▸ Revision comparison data
- Opening Delimiter -

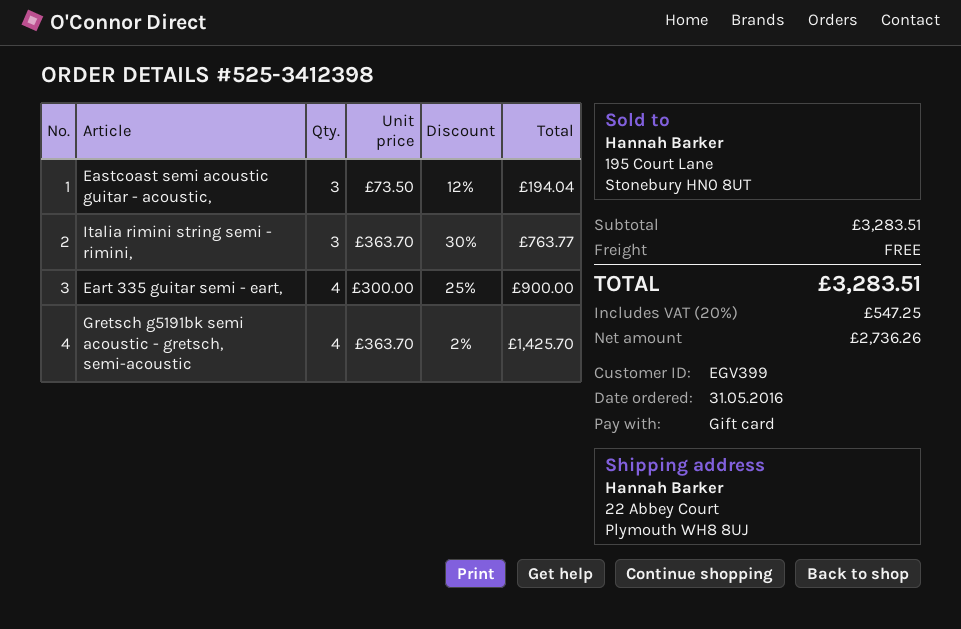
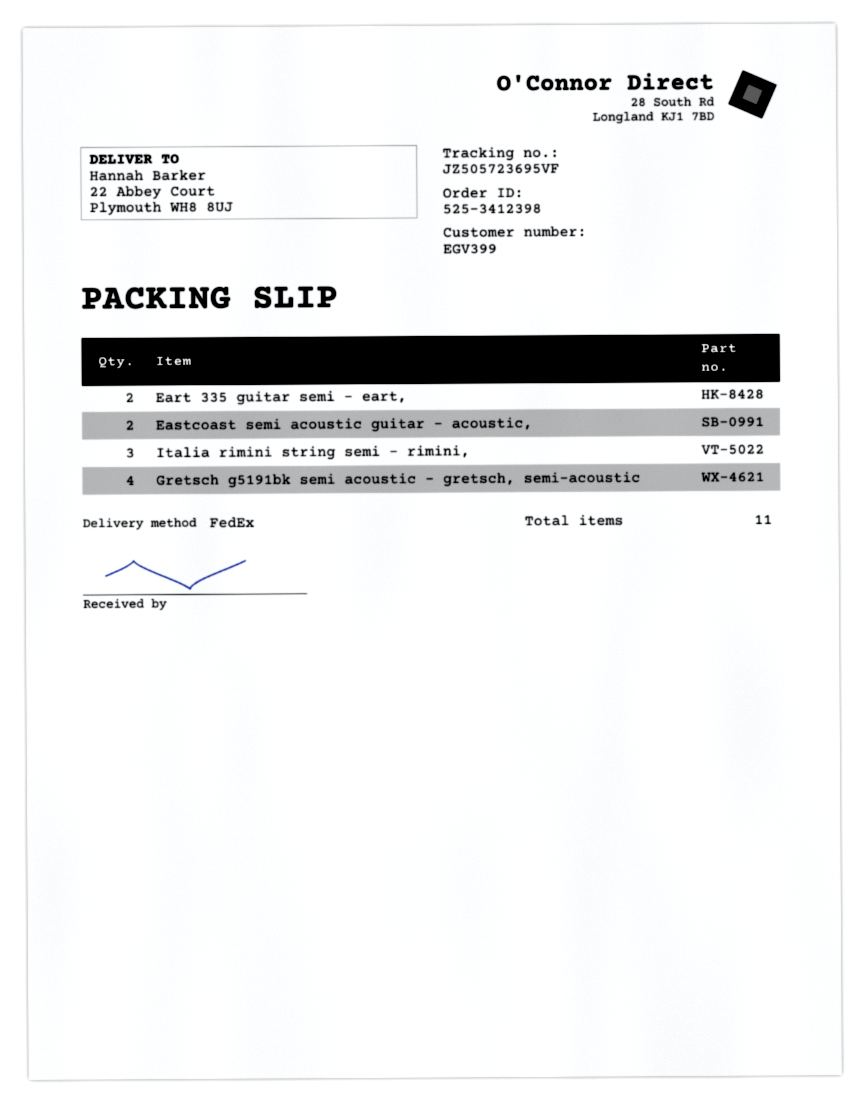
Eastcoast semi acoustic guitar - acoustic,: 3 -> 2
Eart 335 guitar semi - eart,: 4 -> 2

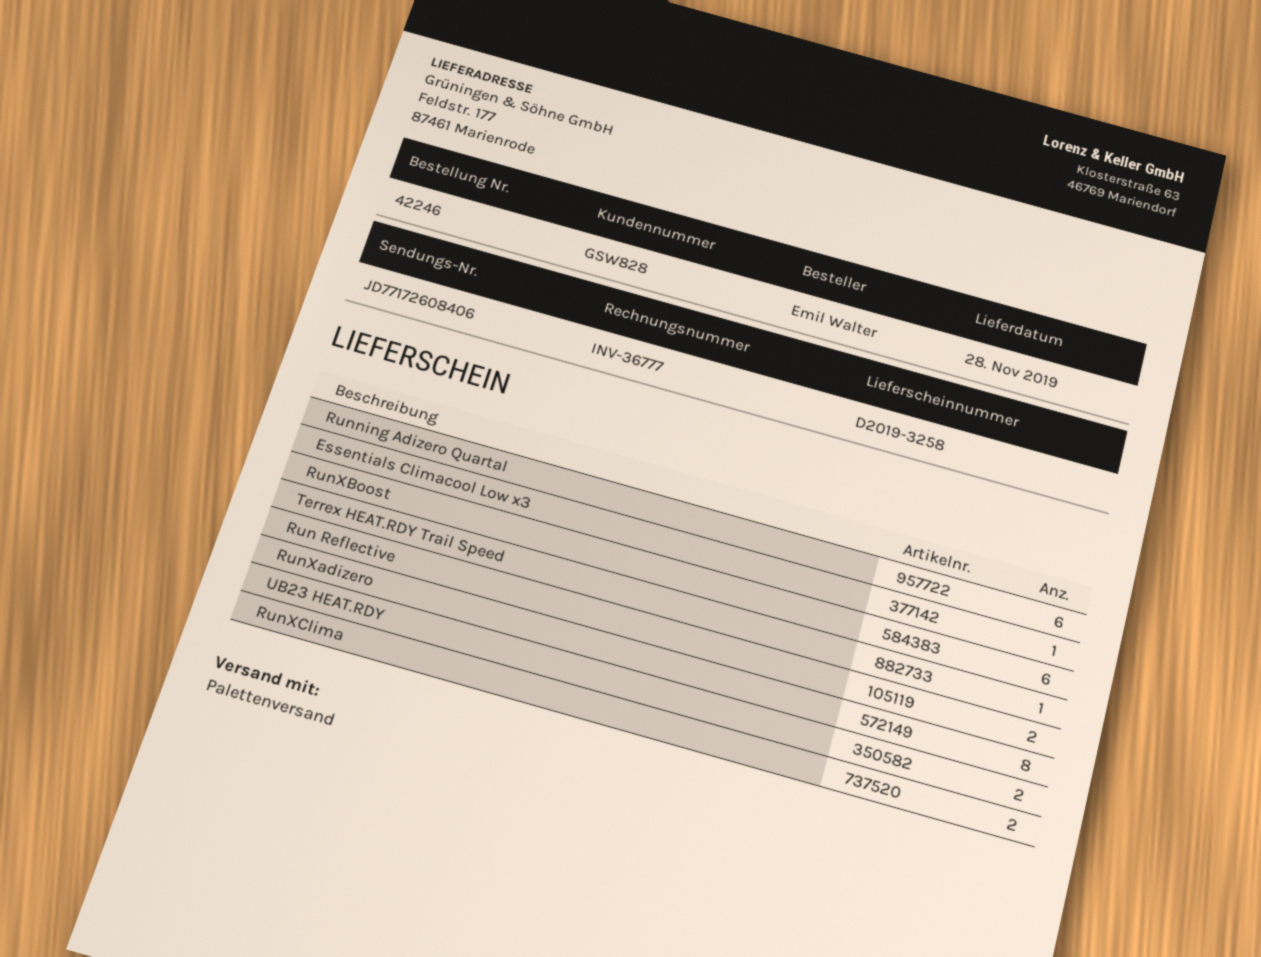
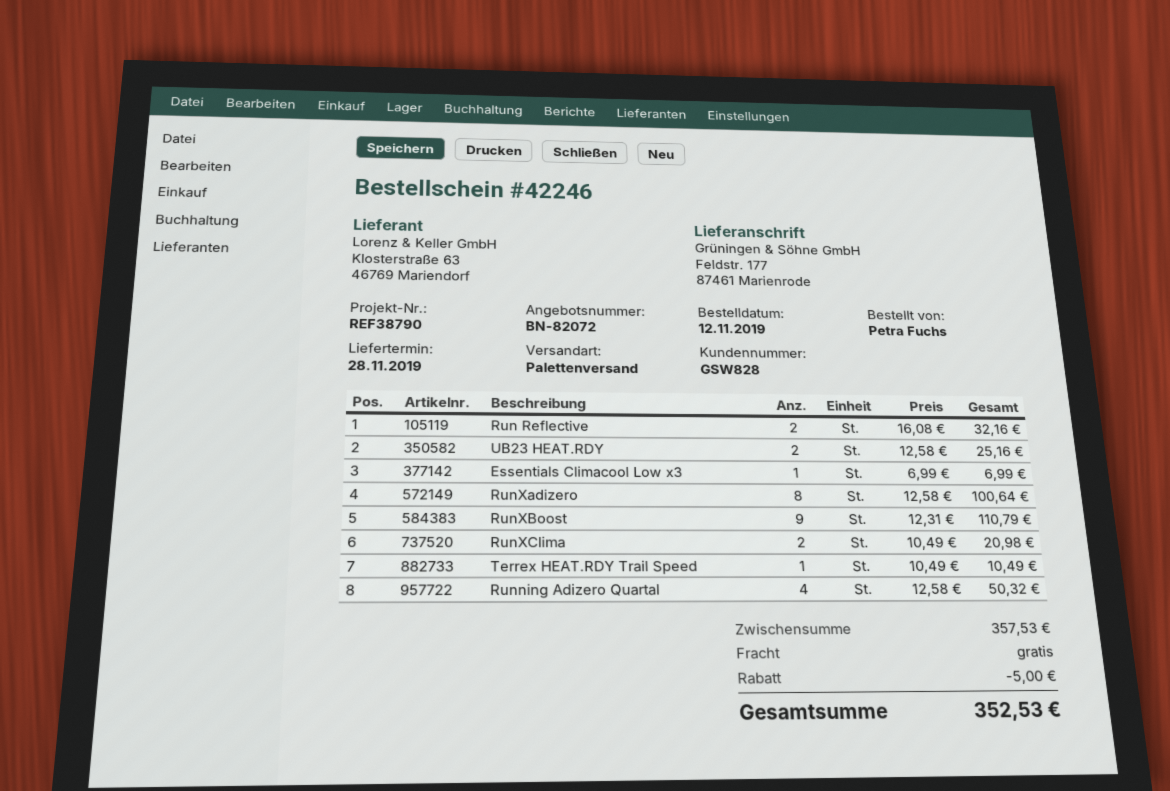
ordered by: Emil Walter -> Petra Fuchs
Running Adizero Quartal: 6 -> 4
RunXBoost: 6 -> 9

- Closing Delimiter -

▸ WHAT IS EXPECTED
Your copy must repeat the data word for word and show none of its images.

▸ EXERCISE RESPONSE
Eastcoast semi acoustic guitar - acoustic,: 3 -> 2
Eart 335 guitar semi - eart,: 4 -> 2

ordered by: Emil Walter -> Petra Fuchs
Running Adizero Quartal: 6 -> 4
RunXBoost: 6 -> 9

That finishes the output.